Syntaktické, sémantické a aktuálněčlenské aspekty ditranzitivni komplementace: analýza sloves blame a provide / Syntactic, semantic and FSP aspects of ditransitive complementation: a study of blame and provide

Balcarová, Adéla January 2013 (has links)
The present thesis is concerned with the syntactic, semantic and FSP aspects of ditransitive complementation. All these aspects are discussed not only theoretically, but mainly practically in an analysis of two ditransitive verbs: blame and provide. For the purpose of the present analysis, 200 sentences (100 for each of the analyzed verbs) were excerpted from the British National Corpus. The analyzed verbs enter into two possible sentence structures.

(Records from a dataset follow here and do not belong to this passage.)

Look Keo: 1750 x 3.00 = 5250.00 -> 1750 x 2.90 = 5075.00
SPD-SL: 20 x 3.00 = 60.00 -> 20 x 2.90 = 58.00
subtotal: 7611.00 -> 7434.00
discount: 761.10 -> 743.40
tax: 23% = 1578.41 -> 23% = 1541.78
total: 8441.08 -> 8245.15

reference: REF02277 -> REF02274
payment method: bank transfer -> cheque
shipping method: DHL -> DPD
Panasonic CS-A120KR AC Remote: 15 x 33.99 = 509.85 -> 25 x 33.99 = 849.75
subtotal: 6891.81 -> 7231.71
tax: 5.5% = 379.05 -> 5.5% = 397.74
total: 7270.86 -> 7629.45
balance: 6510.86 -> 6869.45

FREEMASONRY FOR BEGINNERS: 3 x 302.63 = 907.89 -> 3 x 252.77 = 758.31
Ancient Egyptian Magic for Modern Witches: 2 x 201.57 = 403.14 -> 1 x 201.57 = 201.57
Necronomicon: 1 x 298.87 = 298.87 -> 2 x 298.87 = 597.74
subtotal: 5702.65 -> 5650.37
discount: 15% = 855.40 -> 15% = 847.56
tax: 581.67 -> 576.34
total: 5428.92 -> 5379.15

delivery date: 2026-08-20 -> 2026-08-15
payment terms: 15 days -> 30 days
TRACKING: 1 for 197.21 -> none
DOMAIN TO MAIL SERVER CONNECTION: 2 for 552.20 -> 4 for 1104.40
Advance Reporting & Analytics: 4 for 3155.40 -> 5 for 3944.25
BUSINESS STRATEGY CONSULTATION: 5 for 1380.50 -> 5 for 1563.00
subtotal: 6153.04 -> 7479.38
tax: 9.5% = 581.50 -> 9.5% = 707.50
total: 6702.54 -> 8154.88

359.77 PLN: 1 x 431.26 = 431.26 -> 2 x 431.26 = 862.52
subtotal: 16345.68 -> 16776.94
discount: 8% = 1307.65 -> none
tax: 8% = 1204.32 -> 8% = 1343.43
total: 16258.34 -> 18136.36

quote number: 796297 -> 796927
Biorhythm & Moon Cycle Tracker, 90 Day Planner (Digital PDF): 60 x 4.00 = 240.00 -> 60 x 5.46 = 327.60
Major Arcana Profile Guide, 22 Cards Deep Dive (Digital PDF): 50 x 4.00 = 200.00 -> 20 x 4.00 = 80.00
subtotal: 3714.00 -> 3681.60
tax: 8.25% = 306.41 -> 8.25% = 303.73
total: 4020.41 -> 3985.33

The first construction includes a subject and verb as well as a direct object and a prepositional object (SVOdOprep); the alternative construction includes a subject and verb as well as an indirect object and a prepositional object (SVOiOprep). One of the points of analysis is a quantitative formulation of the number of occurrences of each of the respective sentence structures for the analyzed verbs within the excerpted material. Within the ditransitive construction we may sometimes encounter object omission of either of the objects (more commonly the indirect object). The analysis concentrates on the possibilities of object omission within ditransitive constructions with the two analyzed verbs. Part-of-speech representation of both objects is also a matter of analysis; there are altogether four possible part-of-speech patterns depending on whether...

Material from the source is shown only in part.